Github Classroom: https://github.com/umbc-cmsc-210-spring-2022

Objectives

Instructions

Naming

Your assignment file must be called assignment1.py.

Comments & Coding Standards

The Task

This assignment deals with some basic descriptive statistics; specifically, mean, median and standard deviation. To compute the standard deviation, you calculate the difference between each value and the mean (the variance), and square it. Then you find the average of all of these squared variances and take the square root of it.

The data that you will be working with is real. It is the weight and brain data from 28 animal species.

Your program will read in one filename supplied at the command line and produce a variety of statistics based on the data present.

Test Data

You are provided with test data files containing final CMSC 201 grades as integer values, all of which are greater than or equal to zero. The files are what are called comma-separated value or .csv files. That is, they consist of values that are separated from each other, or delimited, by commas. These files will be included in your git template.

Pre-defined Python Library Usage

You will need to import the Python pre-defined math library for this assignment in order to use the sqrt() (square root) function.

You may also import the Python statistics library if you wish. You can use the mean(), median(), and stdev() functions for the purpose of checking the correctness of your functions (i.e. that they get the same results). But remove the calls to these functions and the import statistics statement before turning in your assignment. For this assignment, you may not import any other Python libraries.

User Input

For this assignment, you may assume that the user will enter valid filenames into prompts for input.

If the user enters a different type of data than you asked for (for example, a file that isn't present), your program may crash. This is acceptable.

Sample Output

The sample output is available as a separate file in your project template. The format of your output does not have to exactly match the sample output, but it should be similar and neat.

Program Design Notes

You are not required to turn a design in for this assignment. However, you will benefit greatly from taking the time to do a proper one!

In CMSC 201, we discussed top-down design. That is, beginning with your main function’s design and breaking it down into smaller and smaller pieces (functions). This is a good approach. The bulleted items below should be of help. Before coding, take the time to thoroughly think through the program logic.

Implementation and Testing Notes

Take an incremental approach to the implementation and testing of your program. That is, do not use the “big bang” approach of implementing all or large parts of your program before you test it. Test as you go!

A top-down approach can also be taken when implementing and testing your program. (Some people prefer bottom-up, but top-down is recommended.) The bulleted items below should be of help.

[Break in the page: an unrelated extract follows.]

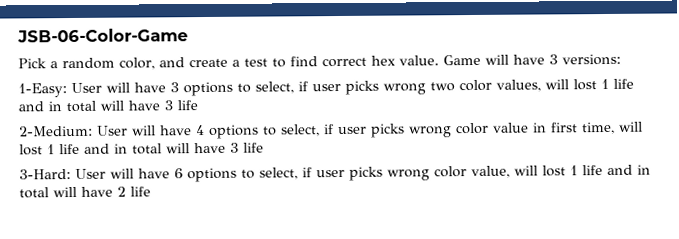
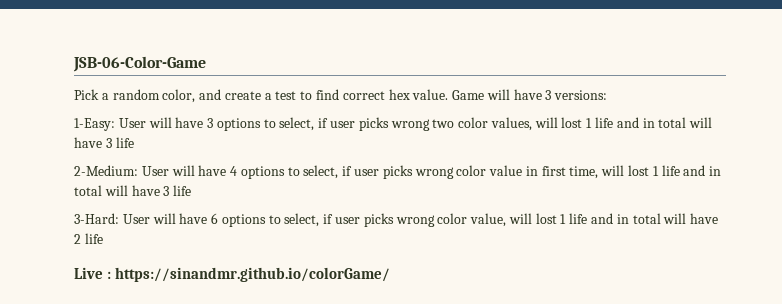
(151, 191) none -> [74,267,390,282] // Live : https://sinandmr.github.io/colorGame/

You may find that you need to adjust your program design as you implement. That’s natural. However, if you find yourself making major adjustments, you need to go back and rethink your overall design. Don’t worry – it happens!

Other Notes

If you find that your algorithm for a statistical function requires you to sort the list of data, the function must first copy the data to a temporary list before sorting. That way, when the function returns, the original list sent into the function has not been corrupted.

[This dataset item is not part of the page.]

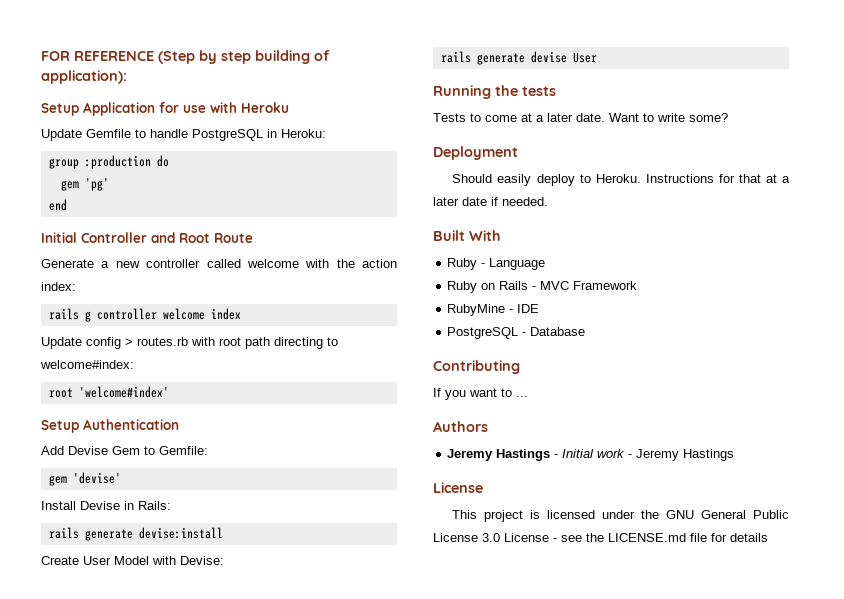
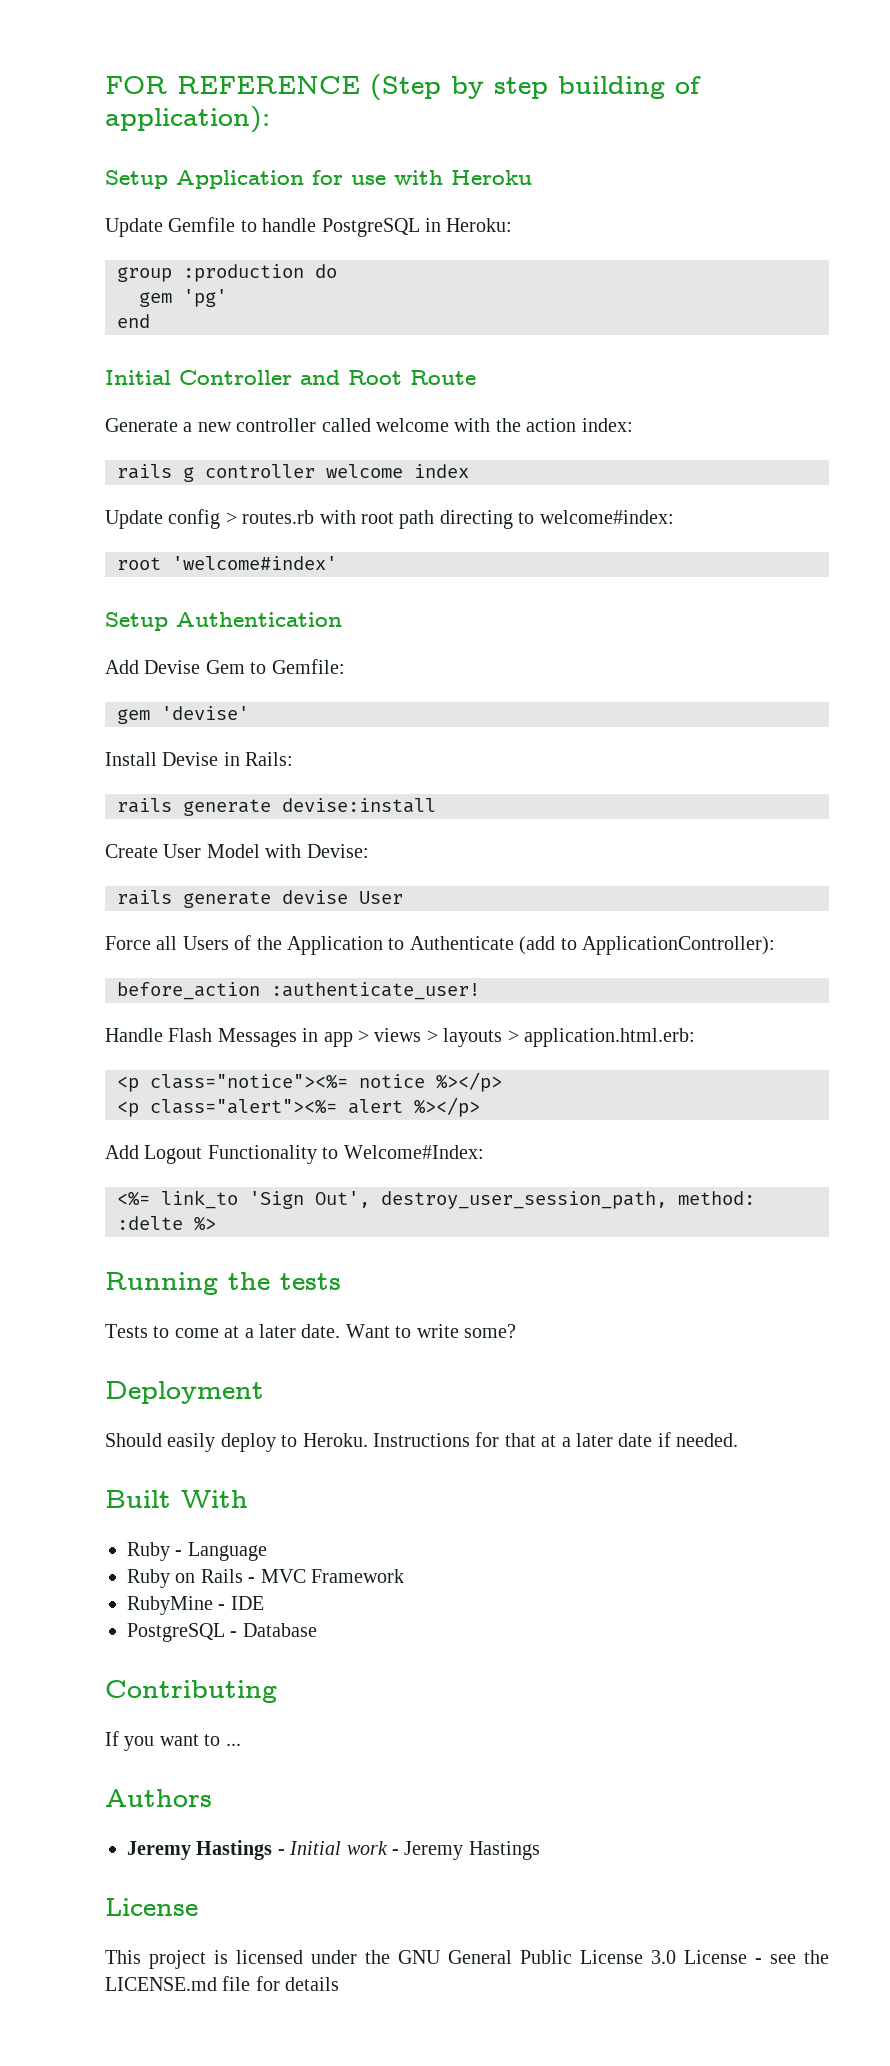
(597, 57) none -> [105,935,775,955] [117,982,480,1000] [105,1028,695,1047] [117,1072,502,1092] [117,1097,480,1117] [105,1145,484,1164] [117,1190,755,1209] [117,1216,216,1231] // Force all Users of the Application to Authenticate (add to ApplicationController): // before_action :authenticate_user! // Handle Flash Messages in app > views > layouts > application.html.erb: // <p class="notice"><%= notice %></p> // <p class="alert"><%= alert %></p> // Add Logout Functionality to Welcome#Index: // <%= link_to 'Sign Out', destroy_user_session_path, method: :delte %>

If you do find that you need to sort, you may use the Python built-in sort() or sorted() function. Look at your Python references (discussed in Lecture 02) for how to use this function. You may also need to use min() and/or max(), which is allowed.

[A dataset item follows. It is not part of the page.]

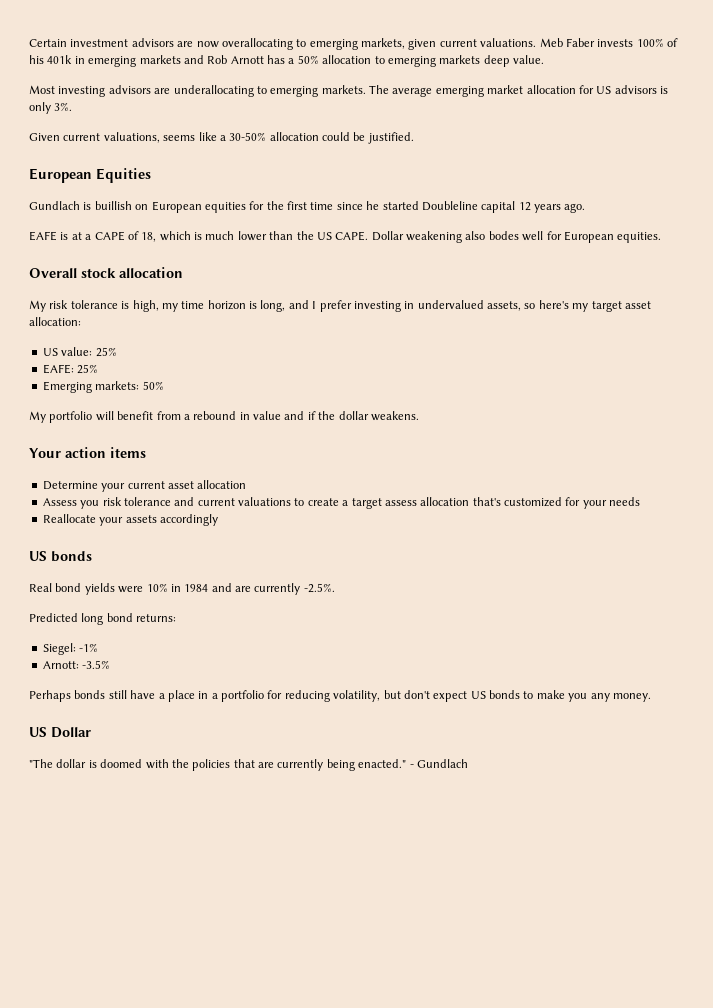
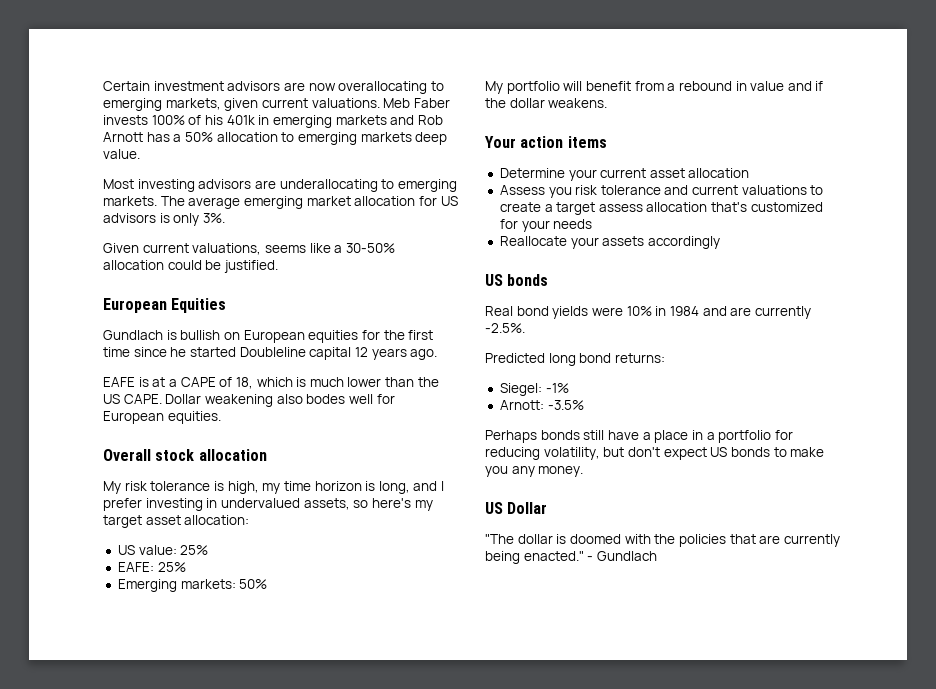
[94,201,132,210] buillish -> [180,330,221,340] bullish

As we have not yet discussed Program Assumptions (part of the file header comment), you may use the following exactly as written in your file header comment. Make sure that you read through the assumptions; they impact how you design your program.


Program Assumptions:
  - Each data file will be a comma-separated file with a single record of integer
       integer values >= 0
  - Each data file will contain > 2 values
  - Each file's data forms a normal distribution (i.e. unimodal).
  - The user will always enter at least one filename
  - The user will always enter a valid filename (i.e. the file exists)
  - The file will always have three columns
  - The first row will always be the names of the columns

Submitting Your Assignment

We will cover the use of Github in class and provide walk-throughs for submitting assignments.

In the mean time, you can start to develop locally. The source data can be downloaded from the Github project for the assignment.

Grading Rubric

Your computed values will be compared to the sample output OR the output of the statistics library for grading.

Following coding standards 10 points
Correctly reading the csv file 20 points
Correctly computing the median 20 points
Correctly computing the mean 20 points
Correctly computing the standard deviation 30 points